• Task prompt:
The reply should hold every line of the data below, unchanged, and none of the pictures.

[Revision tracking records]
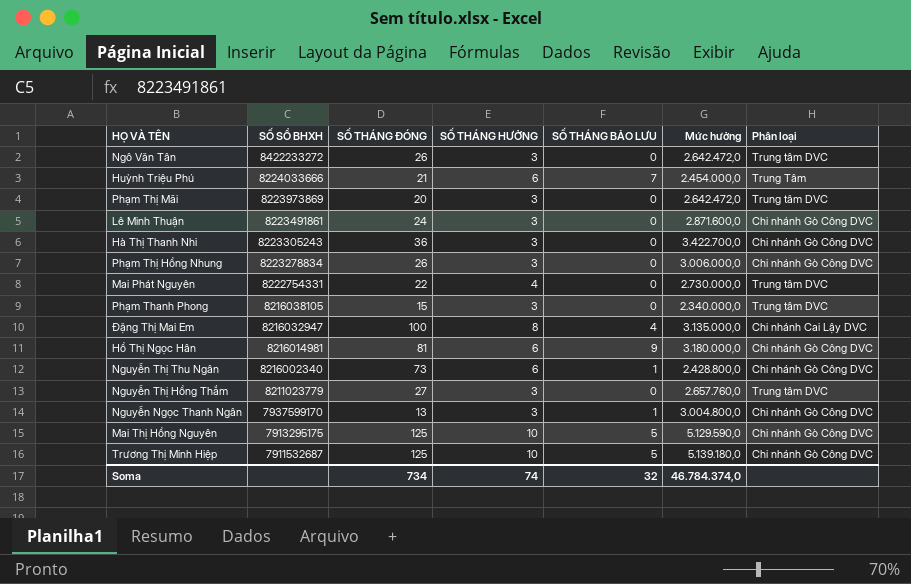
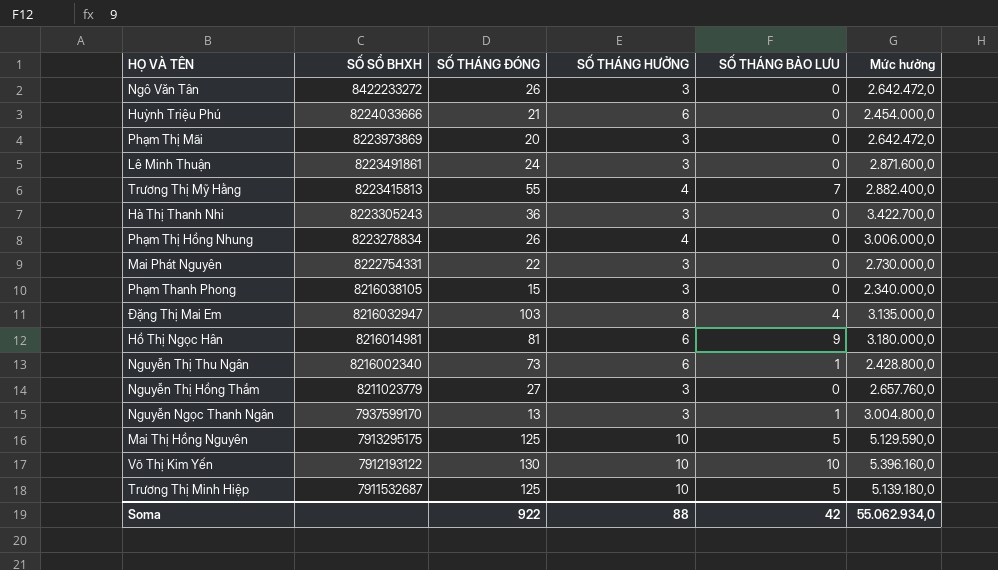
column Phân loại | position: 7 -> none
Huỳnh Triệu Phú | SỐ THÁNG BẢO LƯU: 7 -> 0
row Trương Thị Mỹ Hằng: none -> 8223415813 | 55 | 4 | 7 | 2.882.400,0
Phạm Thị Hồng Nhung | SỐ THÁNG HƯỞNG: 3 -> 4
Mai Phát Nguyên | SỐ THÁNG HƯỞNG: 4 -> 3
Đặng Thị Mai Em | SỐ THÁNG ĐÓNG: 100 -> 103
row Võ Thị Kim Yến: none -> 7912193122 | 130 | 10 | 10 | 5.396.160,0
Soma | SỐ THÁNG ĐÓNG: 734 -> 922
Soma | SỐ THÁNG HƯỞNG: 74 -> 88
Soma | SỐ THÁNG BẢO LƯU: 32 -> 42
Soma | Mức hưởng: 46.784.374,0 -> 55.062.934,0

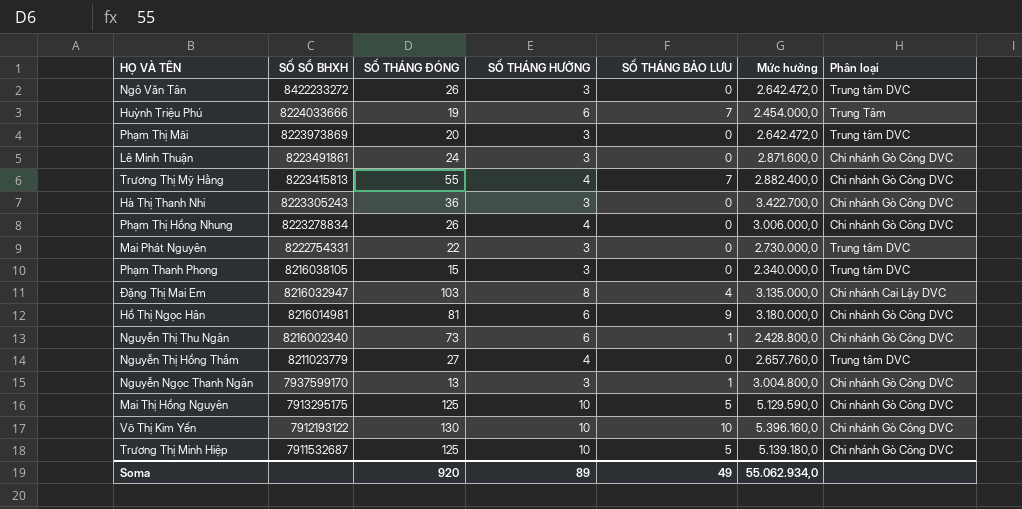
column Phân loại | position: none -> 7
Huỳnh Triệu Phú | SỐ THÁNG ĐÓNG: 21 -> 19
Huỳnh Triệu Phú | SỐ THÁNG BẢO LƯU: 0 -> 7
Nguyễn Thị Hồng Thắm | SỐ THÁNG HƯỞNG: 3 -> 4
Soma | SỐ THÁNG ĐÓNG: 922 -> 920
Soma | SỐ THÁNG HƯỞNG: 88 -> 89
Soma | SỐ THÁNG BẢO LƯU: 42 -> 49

• Reply:
column Phân loại | position: 7 -> none
Huỳnh Triệu Phú | SỐ THÁNG BẢO LƯU: 7 -> 0
row Trương Thị Mỹ Hằng: none -> 8223415813 | 55 | 4 | 7 | 2.882.400,0
Phạm Thị Hồng Nhung | SỐ THÁNG HƯỞNG: 3 -> 4
Mai Phát Nguyên | SỐ THÁNG HƯỞNG: 4 -> 3
Đặng Thị Mai Em | SỐ THÁNG ĐÓNG: 100 -> 103
row Võ Thị Kim Yến: none -> 7912193122 | 130 | 10 | 10 | 5.396.160,0
Soma | SỐ THÁNG ĐÓNG: 734 -> 922
Soma | SỐ THÁNG HƯỞNG: 74 -> 88
Soma | SỐ THÁNG BẢO LƯU: 32 -> 42
Soma | Mức hưởng: 46.784.374,0 -> 55.062.934,0

column Phân loại | position: none -> 7
Huỳnh Triệu Phú | SỐ THÁNG ĐÓNG: 21 -> 19
Huỳnh Triệu Phú | SỐ THÁNG BẢO LƯU: 0 -> 7
Nguyễn Thị Hồng Thắm | SỐ THÁNG HƯỞNG: 3 -> 4
Soma | SỐ THÁNG ĐÓNG: 922 -> 920
Soma | SỐ THÁNG HƯỞNG: 88 -> 89
Soma | SỐ THÁNG BẢO LƯU: 42 -> 49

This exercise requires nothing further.